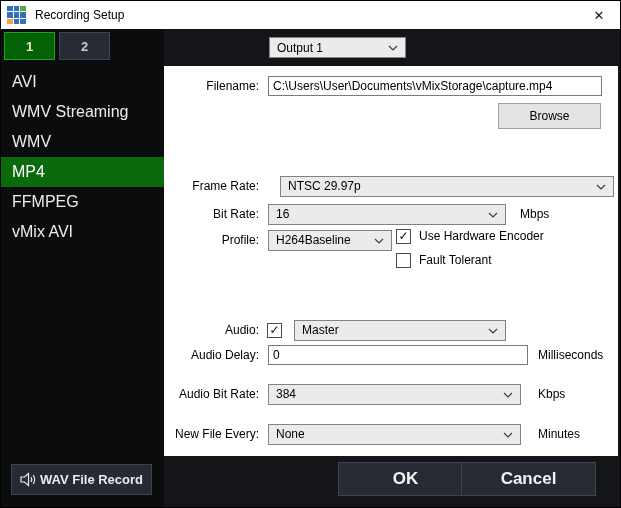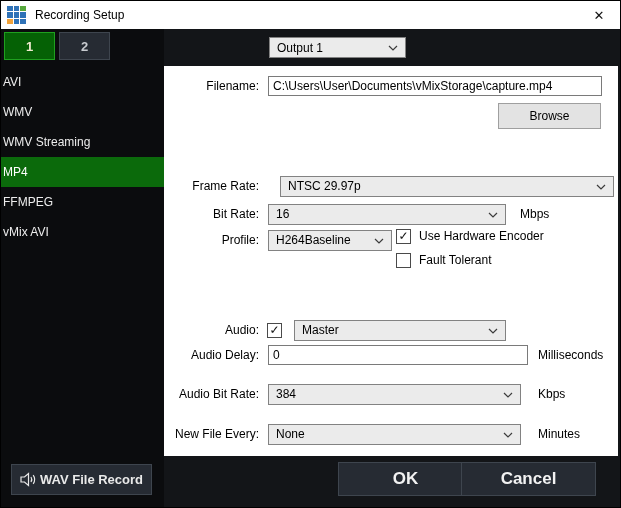--- a/index.html
+++ b/index.html
@@ -35,8 +35,8 @@
   .tab-2 { left:58px; background:var(--dark-button-bg,#262b33);
     border:1px solid var(--dark-button-border,#3e454e); color:#c8cbd0; }
   .menu { position:absolute; top:38px; left:0; width:163px; }
-  .menu-item { height:30px; display:flex; align-items:center; padding-left:2px;
-    font-size:12px; color:#ededed; }
+  .menu-item { height:30px; display:flex; align-items:center; padding-left:11px;
+    font-size:16px; color:#ededed; }
   .menu-item.selected { background: var(--accent-green,#0b6a0b); color:#fff; }
   .wav-btn { position:absolute; left:10px; top:435px; width:141px; height:31px;
     background:var(--dark-button-bg,#262b33); border:1px solid var(--dark-button-border,#3e454e);

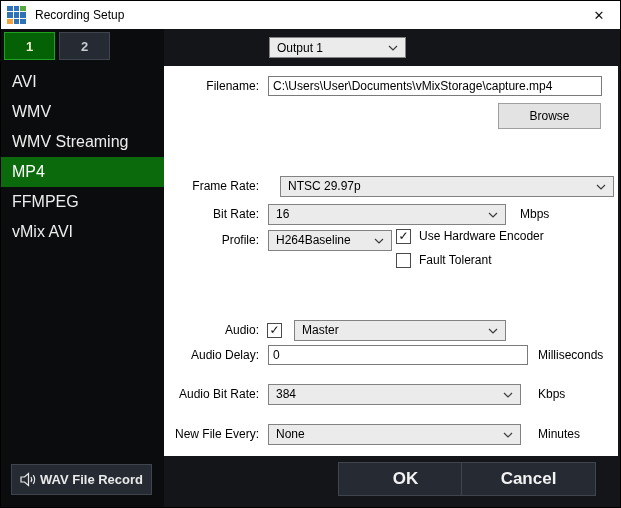--- a/index.html
+++ b/index.html
@@ -109,8 +109,8 @@
     <div class="tab-btn tab-2">2</div>
     <div class="menu">
       <div class="menu-item">AVI</div>
+      <div class="menu-item">WMV Streaming</div>
       <div class="menu-item">WMV</div>
-      <div class="menu-item">WMV Streaming</div>
       <div class="menu-item selected">MP4</div>
       <div class="menu-item">FFMPEG</div>
       <div class="menu-item">vMix AVI</div>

◆ ◆ ◆

§ What the task requires
Your answer should consist of the lines from the listing that hold the word "center".

§ Worked solution
-  .menu-item { height:30px; display:flex; align-items:center; padding-left:2px;
+  .menu-item { height:30px; display:flex; align-items:center; padding-left:11px;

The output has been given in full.